Together with the data availability, this compliance is something sales organizations simply haven't had available yet to make activity-based incentives viable.
On sufficient tooling
Secondly, to implement successful ABI, you need a way to tie captured activity data to outcomes in a structured way within the solution you use for comp management.
This 1:1 connection between the verified data, the desired process/activities, and the outcomes (within an SPM platform) simply hasn’t been possible to date.
Today, the higher the volume of intricate compensation rules you’d like to rollout, the more resources and overhead you’ll require to administer your plans in a classic comp solution. This has been difficult as traditional SPM platforms have not automated complex rule management at scale.
While some SPM platforms offer activity-based incentive capability, the innate limitations around the volume of possible permutations in your plan can render your rules ineffective. The effort to build out rules and calculate out the activity is entirely manual, and there aren’t robust modelling capabilities to confidently forecast the outcomes. Activity data isn’t as rich as possible in current tools, because it’s being sourced in a rudimental way from the CRM—it’s not necessarily a real-time integration or verified activity.
Unfortunately, there’s just not been a way to accomplish nuance or account for volume and complexity insofar as calculations, administering, or easy modelling.
Until now...
Building a better way to achieve activity-based incentives
At Forma, we know de-risked ABI is only possible when you get access to a total view of the sales process, can calculate payout accurately, and can accurately predict outcomes. The agility to design and deploy within one centralized location where you'll manage compensation long-term is also key.
And so, today we’re excited to share that Forma has acquired SeaMonster. Aligned with our broader vision, this acquisition is designed to augment our sophisticated Sales Performance Management Platform capabilities and empower you to finally unleash the potential of activity-based incentives.
Global enterprises like PerkinElmer, Stryker, and Trustpilot already plan, model, and administer their comp strategies using Forma.ai’s sophisticated SPM platform. These brands also entrust automated rule creation to our proprietary AI data model. Essentially, after sharing the comp plans they need deployed in natural language (similar to chat commands in ChatGPT), our AI-supported data model automatically generates the configuration. These brands can now rapidly simulate and project financial outcomes for any change to incentives, territories, or quotas and make strategic decisions with confidence.

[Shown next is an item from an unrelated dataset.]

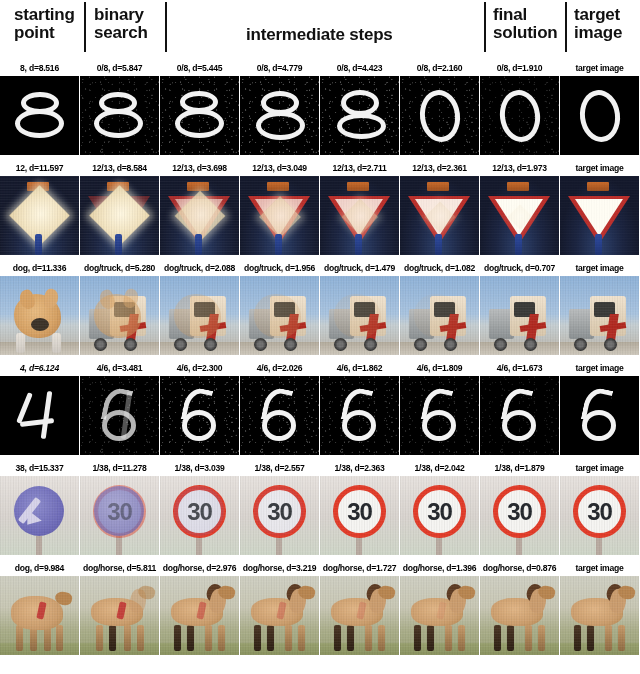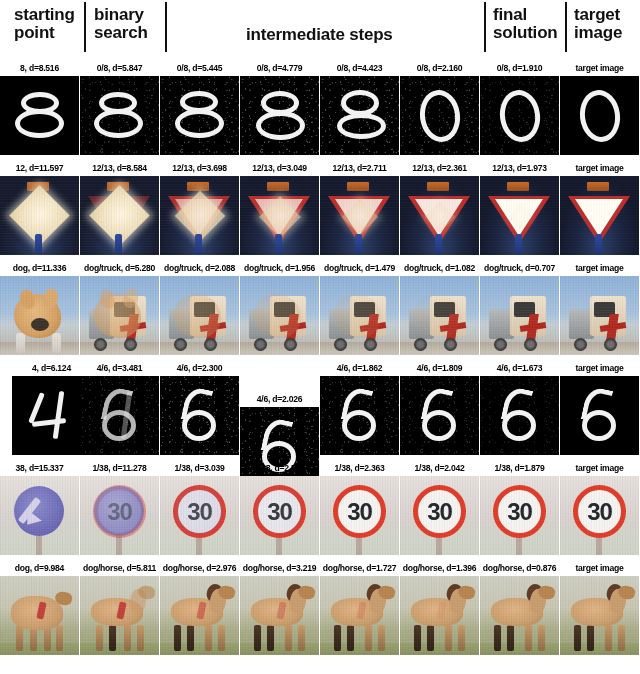"4, d=6.124" div.cell { font-style: none -> italic; left: 12px -> 0px }
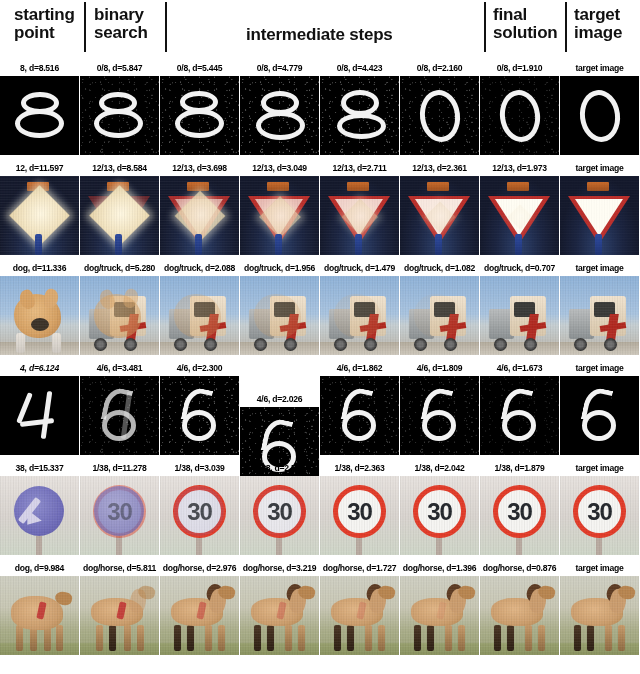"4/6, d=2.026" div.cell { margin-top: 31px -> none }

As the next, significant milestone, this acquisition places us in a very strong position to continue delivering the most innovative SPM solution and provide you with the critical data infrastructure necessary to change the future of activity-based incentives.
By combining Forma.ai with the activity data and sales process capabilities of SeaMonster, we envision a near-future where you can easily:
- Deploy comp incentives on any activity type (identifying activities with the highest efficiency in the sales process)
- Motivate your salesforce in realtime, and
- Get precise revenue predictions with AI-powered simulations
This plan to merge our technologies is already underway and if your organization is interested in seeing the future we envision for activity-based incentives, we hope you’ll sign up to join our digital event here. You’ll receive information on the overarching state of ABI, plus early info on our release timeline.
More global enterprises than ever are seeking ways to leverage the potential of activity-based incentives and—along our outstanding partners at SeaMonster—we could not be more excited to deliver on this vision for you.